» **DATASET RECORDS**:

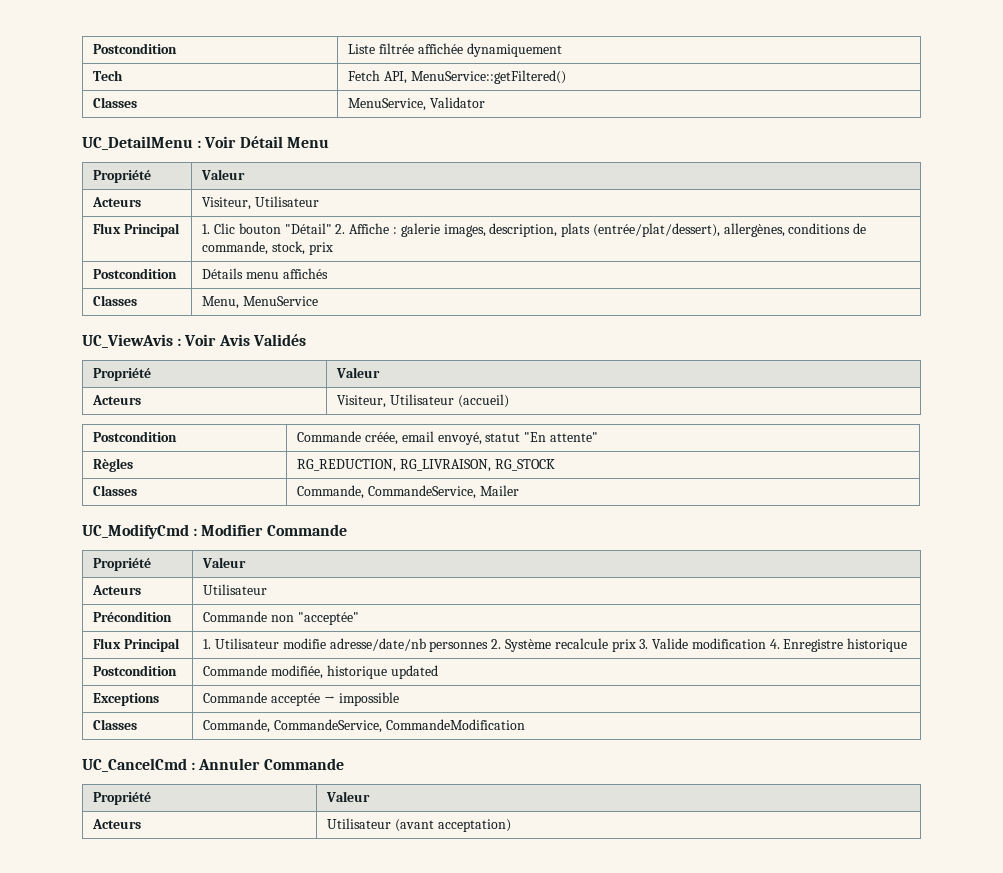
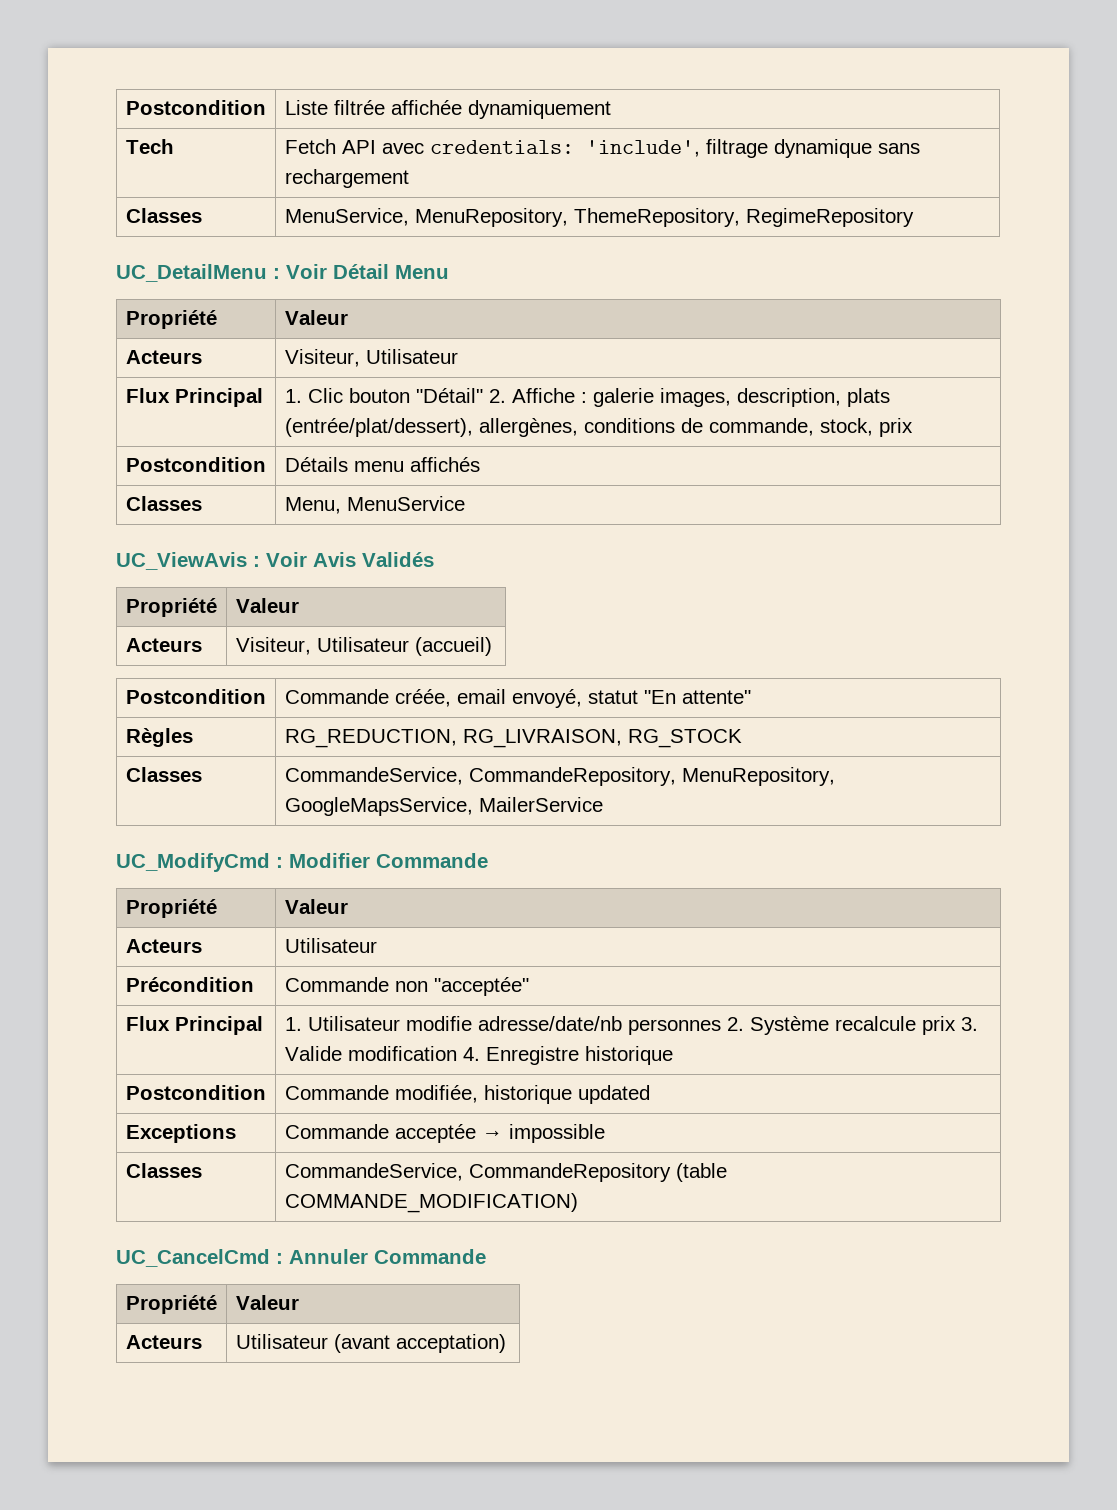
- Tech | Fetch API, MenuService::getFiltered()
+ Tech | Fetch API avec credentials: 'include', filtrage dynamique sans rechargement
- Classes | MenuService, Validator
+ Classes | MenuService, MenuRepository, ThemeRepository, RegimeRepository
- Classes | Commande, CommandeService, Mailer
+ Classes | CommandeService, CommandeRepository, MenuRepository, GoogleMapsService, MailerService
- Classes | Commande, CommandeService, CommandeModification
+ Classes | CommandeService, CommandeRepository (table COMMANDE_MODIFICATION)

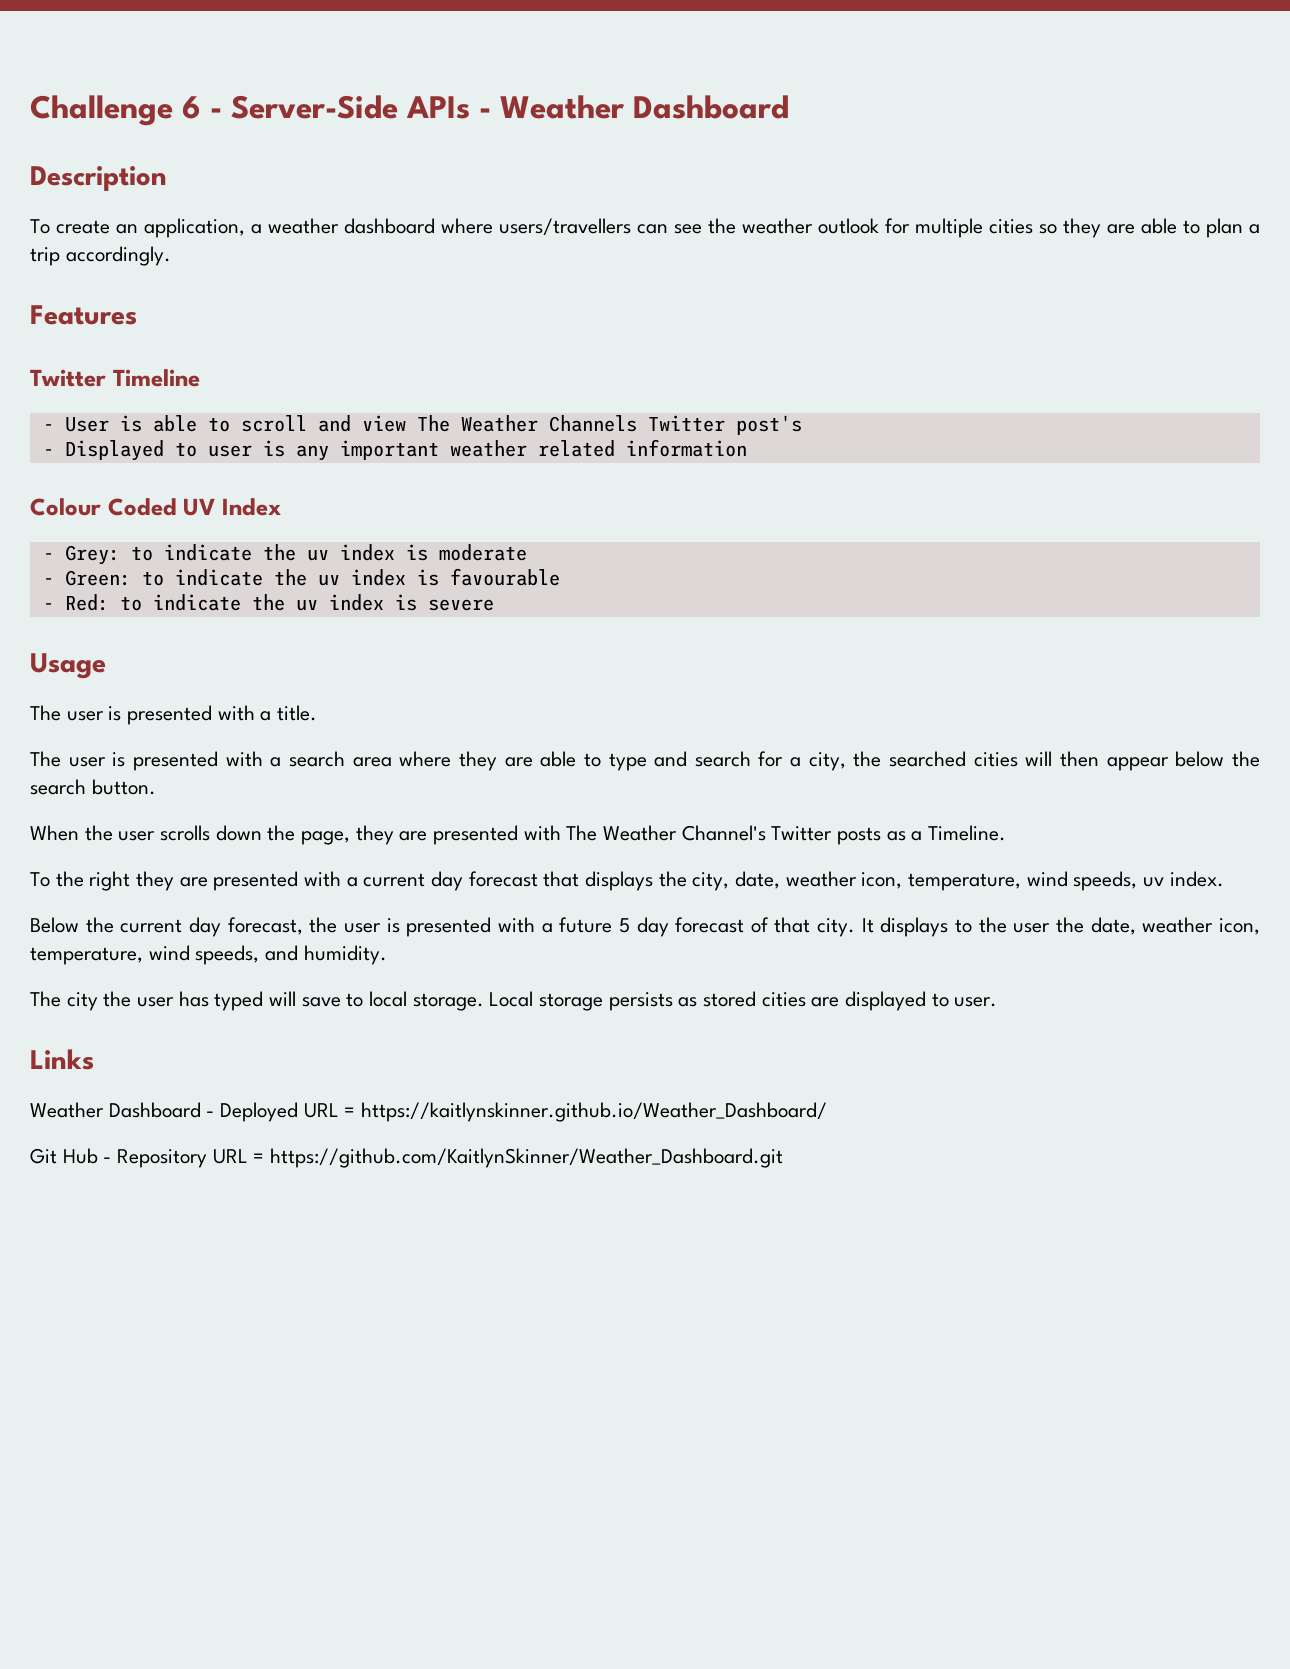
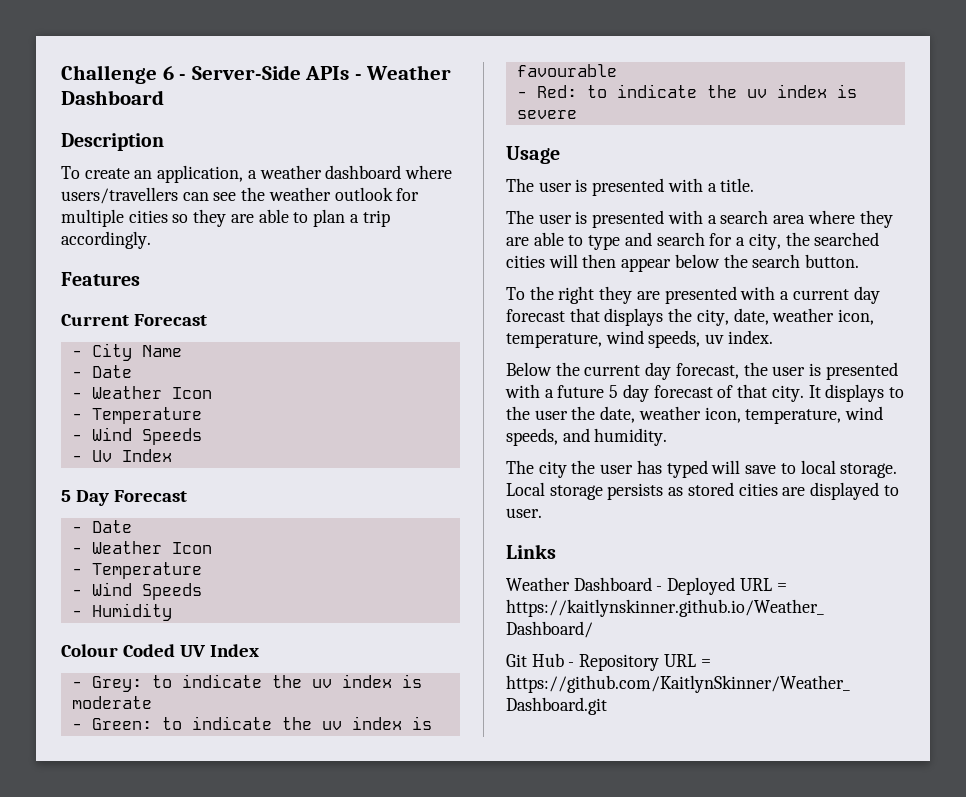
- Twitter Timeline
- - User is able to scroll and view The Weather Channels Twitter post's
- - Displayed to user is any important weather related information
+ Current Forecast
+ - City Name
+ - Date
+ - Weather Icon
+ - Temperature
+ - Wind Speeds
+ - Uv Index
+ 5 Day Forecast
+ - Date
+ - Weather Icon
+ - Temperature
+ - Wind Speeds
+ - Humidity
- When the user scrolls down the page, they are presented with The Weather Channel's Twitter posts as a Timeline.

» **PROBLEM REQUIREMENTS**: Each line of the listing above that includes the word "MenuService" should be copied.

» **EXERCISE ANSWER**:
- Tech | Fetch API, MenuService::getFiltered()
- Classes | MenuService, Validator
+ Classes | MenuService, MenuRepository, ThemeRepository, RegimeRepository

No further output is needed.